LIFT, which was formerly the American Lightweight Materials Manufacturing Innovation Institute (ALMMII), launched in 2014 as a partnership among U-M, Ohio State University and Ohio-based manufacturing technology nonprofit EWI. The institute is a node in the National Network of Manufacturing Innovation, an Obama administration White House initiative to help U.S. manufacturers become more competitive. It is now called Manufacturing USA. U-M faculty played pivotal roles in helping to conceive and shape this network.

“The purpose of these manufacturing innovation institutes is to mature the technology and the manufacturing-readiness through precompetitive R&D and establish industrial commons necessary to anchor manufacturing in the U.S.”said Sridhar Kota, the Herrick Professor of Engineering at U-M and a professor of mechanical engineering. “LIFT’s six pillars of lightweight metals processing technology have significant applications to automotive and aerospace industries.”

Kota held an appointment as assistant director for advanced manufacturing at the White House from 2009-12. He proposed the idea of so-called Edison Institutes to bridge the “innovation gap” between basic research and manufacturing-readiness. Kota helped create Obama’s Advanced Manufacturing Partnership in 2011 to move the network forward. Other university leaders served on a working group of the Advanced Manufacturing Partnership.

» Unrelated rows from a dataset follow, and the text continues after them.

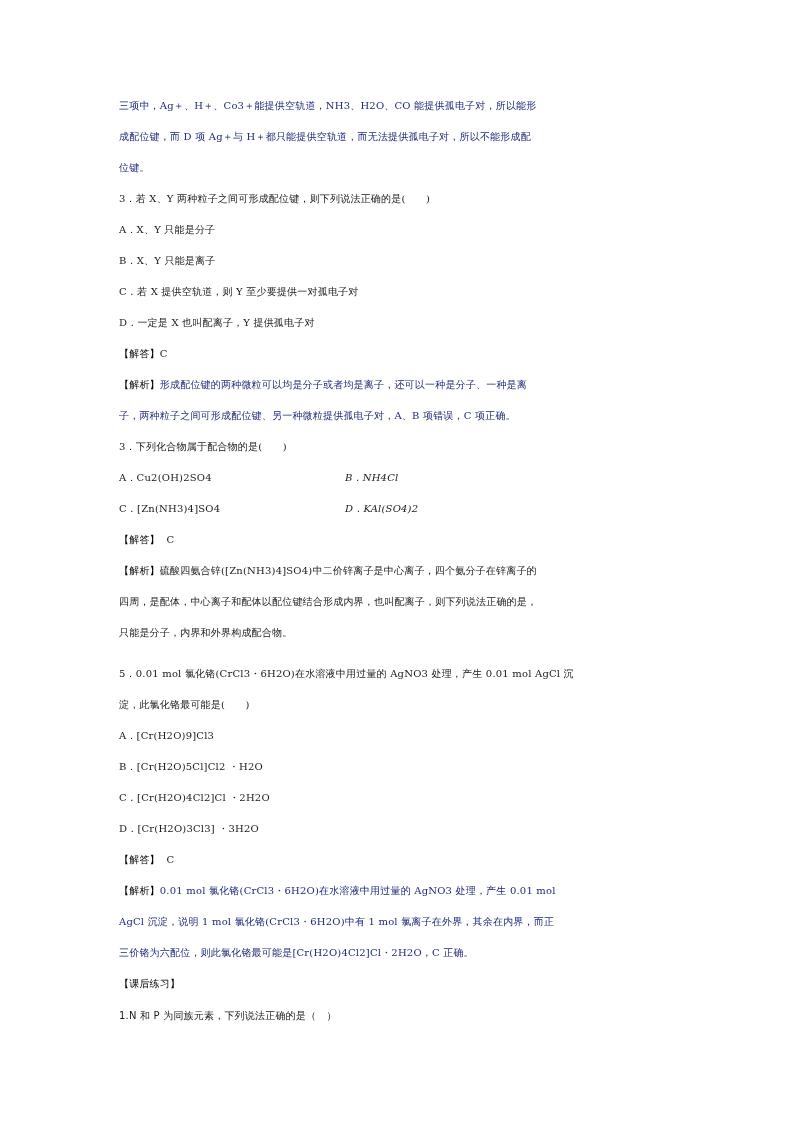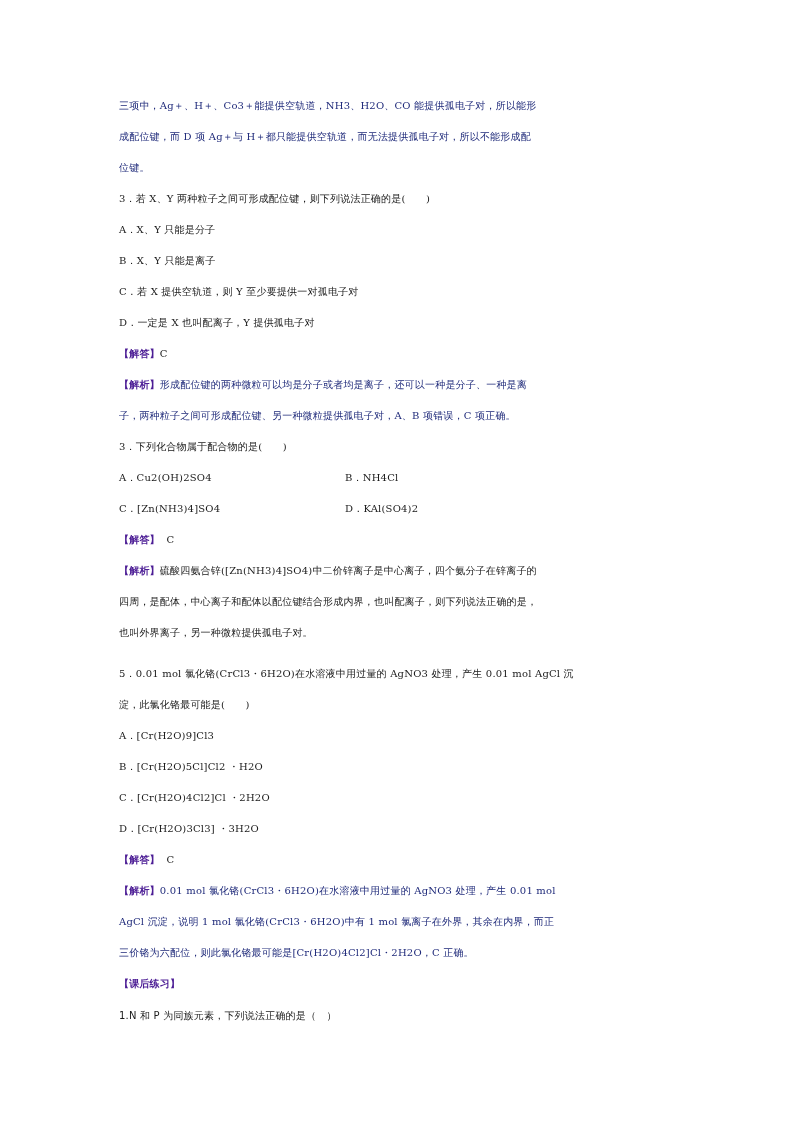--- a/index.html
+++ b/index.html
@@ -1,23 +1,23 @@
 <!DOCTYPE html>
 <html><head>
 <meta charset="utf-8">
 <style>
   html, body { margin: 0; padding: 0; background: #ffffff; }
   body { width: 794px; height: 1123px; position: relative; overflow: hidden;
          font-family: "DejaVu Serif", "Liberation Serif", serif; color: #1a1a1a; }
   .page { position: absolute; left: 119px; top: 96px; width: 560px; }
   .line { position: absolute; left: 0; white-space: nowrap; font-size: 10px; line-height: 20px; letter-spacing: 0.2px; }
   .blue { color: #1f2a7a; }
-  .tag { color: #4c1d95; font-weight: bold; }
+  .tag { color: #000000; font-weight: normal; }
   .sans { font-family: "DejaVu Sans", "Liberation Sans", sans-serif; }
-  .col2 { position: absolute; left: 226px; }
+  .col2 { position: absolute; left: 226px; font-style: italic; }
 </style>
 </head>
 <body>
 
 <div class="page">
 
   <div class="line blue" style="top:0px">三项中，Ag＋、H＋、Co3＋能提供空轨道，NH3、H2O、CO 能提供孤电子对，所以能形</div>
   <div class="line blue" style="top:31px">成配位键，而 D 项 Ag＋与 H＋都只能提供空轨道，而无法提供孤电子对，所以不能形成配</div>
   <div class="line blue" style="top:62px">位键。</div>
 
@@ -43,21 +43,21 @@
     <span>C．[Zn(NH3)4]SO4</span>
     <span class="col2">D．KAl(SO4)2</span>
   </div>
   <div class="line" style="top:434px">
     <span class="tag">【解答】</span>&nbsp;&nbsp;<span>C</span>
   </div>
   <div class="line" style="top:465px">
     <span class="tag">【解析】</span><span>硫酸四氨合锌([Zn(NH3)4]SO4)中二价锌离子是中心离子，四个氨分子在锌离子的</span>
   </div>
   <div class="line" style="top:496px">四周，是配体，中心离子和配体以配位键结合形成内界，也叫配离子，则下列说法正确的是，</div>
-  <div class="line" style="top:527px">也叫外界离子，另一种微粒提供孤电子对。</div>
+  <div class="line" style="top:527px">只能是分子，内界和外界构成配合物。</div>
 
   <div class="line" style="top:568px">5．0.01 mol 氯化铬(CrCl3・6H2O)在水溶液中用过量的 AgNO3 处理，产生 0.01 mol AgCl 沉</div>
   <div class="line" style="top:599px">淀，此氯化铬最可能是(　　)</div>
   <div class="line" style="top:630px">A．[Cr(H2O)9]Cl3</div>
   <div class="line" style="top:661px">B．[Cr(H2O)5Cl]Cl2 ・H2O</div>
   <div class="line" style="top:692px">C．[Cr(H2O)4Cl2]Cl ・2H2O</div>
   <div class="line" style="top:723px">D．[Cr(H2O)3Cl3] ・3H2O</div>
   <div class="line" style="top:754px">
     <span class="tag">【解答】</span>&nbsp;&nbsp;<span>C</span>
   </div>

These new institutes will help put the “&” back in R&D

Sridhar Kota

“These new institutes will help put ‘&’ back in R&D in order to get a better return on investment of taxpayers’ dollars,” Kota said earlier.

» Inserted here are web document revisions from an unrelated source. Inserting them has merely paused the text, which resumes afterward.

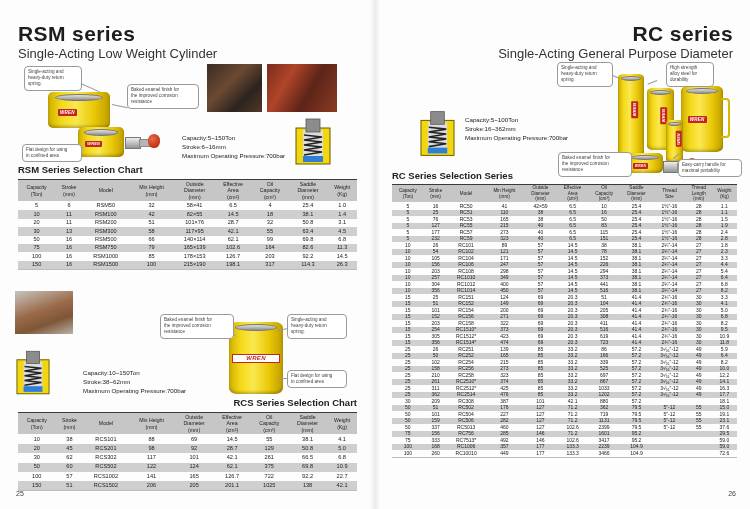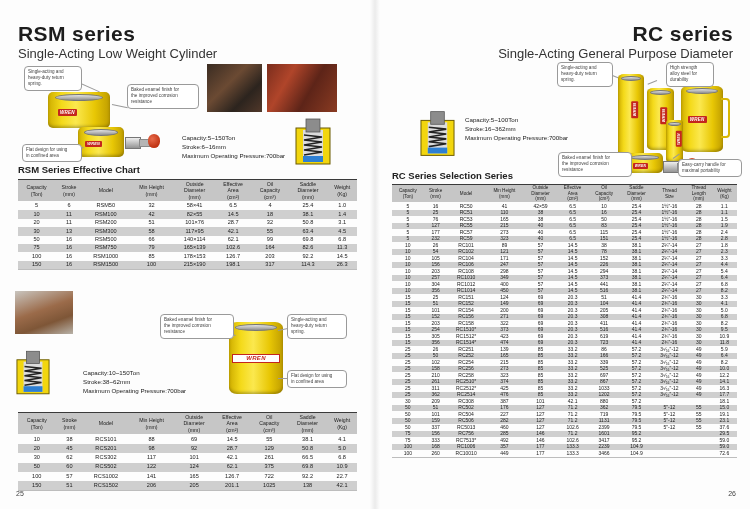--- a/index.html
+++ b/index.html
@@ -108,21 +108,21 @@
         <rect x="8" y="12" width="20" height="32" fill="#dcdcdc"></rect>
         <rect x="11" y="1" width="14" height="13" fill="#8c8c8c" stroke="#555" stroke-width="0.8"></rect>
         <path d="M9 17 L27 19 L9 22 L27 24 L9 27 L27 29 L9 32 L27 34 L9 37" stroke="#222" stroke-width="1.6" fill="none"></path>
         <rect x="8" y="38" width="20" height="6" fill="#2d7fd3"></rect>
       </svg>
     </div>
     <div class="specs" style="left:182px;top:134px;width:130px">Capacity:5~150Ton
 Stroke:6~16mm
 Maximum Operating Pressure:700bar</div>
 
-    <h2 class="chart-title" style="left:18px;top:164px">RSM Series Effective Chart</h2>
+    <h2 class="chart-title" style="left:18px;top:164px">RSM Series Selection Chart</h2>
     <table class="chart" id="rsmT" style="left:18px;top:179px">
       <thead>
           <tr>
             <th>Capacity
 (Ton)</th>
             <th>Stroke
 (mm)</th>
             <th>Model</th>
             <th>Min Height
 (mm)</th>
@@ -260,20 +260,21 @@
     <div class="lead" style="left:278px;top:330px;width:10px;transform:rotate(-12deg)"></div>
     <div class="lead" style="left:278px;top:378px;width:10px"></div>
 
     <div class="cyl" style="left:229px;top:322px;width:54px;height:72px;border-radius:8px/6px">
       <div class="cap"></div>
       <div class="wrenband">
         <span class="wren-red">WREN</span>
       </div>
     </div>
 
+    <h2 class="chart-title right-al" style="left:18px;top:397px;width:339px">RCS Series Selection Chart</h2>
     <table class="chart" id="rcsT" style="left:18px;top:412px">
       <thead>
           <tr>
             <th>Capacity
 (Ton)</th>
             <th>Stroke
 (mm)</th>
             <th>Model</th>
             <th>Min Height
 (mm)</th>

The new lab is a joint effort between LIFT and IACMI, The Composites Institute, which is another Manufacturing USA institute. It will allow institute members, partners and others in the industry to conduct research and development projects, in both lightweight metals and advanced composites. It will also provide education space for students and adult learners focused on the composites and lightweight materials industries.

With more than 74 member organizations including companies, universities, research institutions, and education and workforce leaders as partners, LIFT is expected to contribute to economic development and positive job impact in Detroit and stretching to the five-state region of Michigan, Ohio, Indiana, Tennessee and Kentucky over the next five years. Most of these jobs will be in the metal stamping, metalworking, machining and casting industries that are dominant in the Midwest region.

Beyond its R&D efforts, the institute aims to help educate the next generation of manufacturing’s technical workforce. LIFT will engage workforce partners from across the region to strengthen education and training pathways to high quality jobs in all transportation manufacturing sectors, including the automobile, aircraft, heavy truck, ship, rail and defense industries.

LIFT receives federal funding as well as funding from the consortium partners themselves, including the Michigan Economic Development Corp. and the state of Ohio.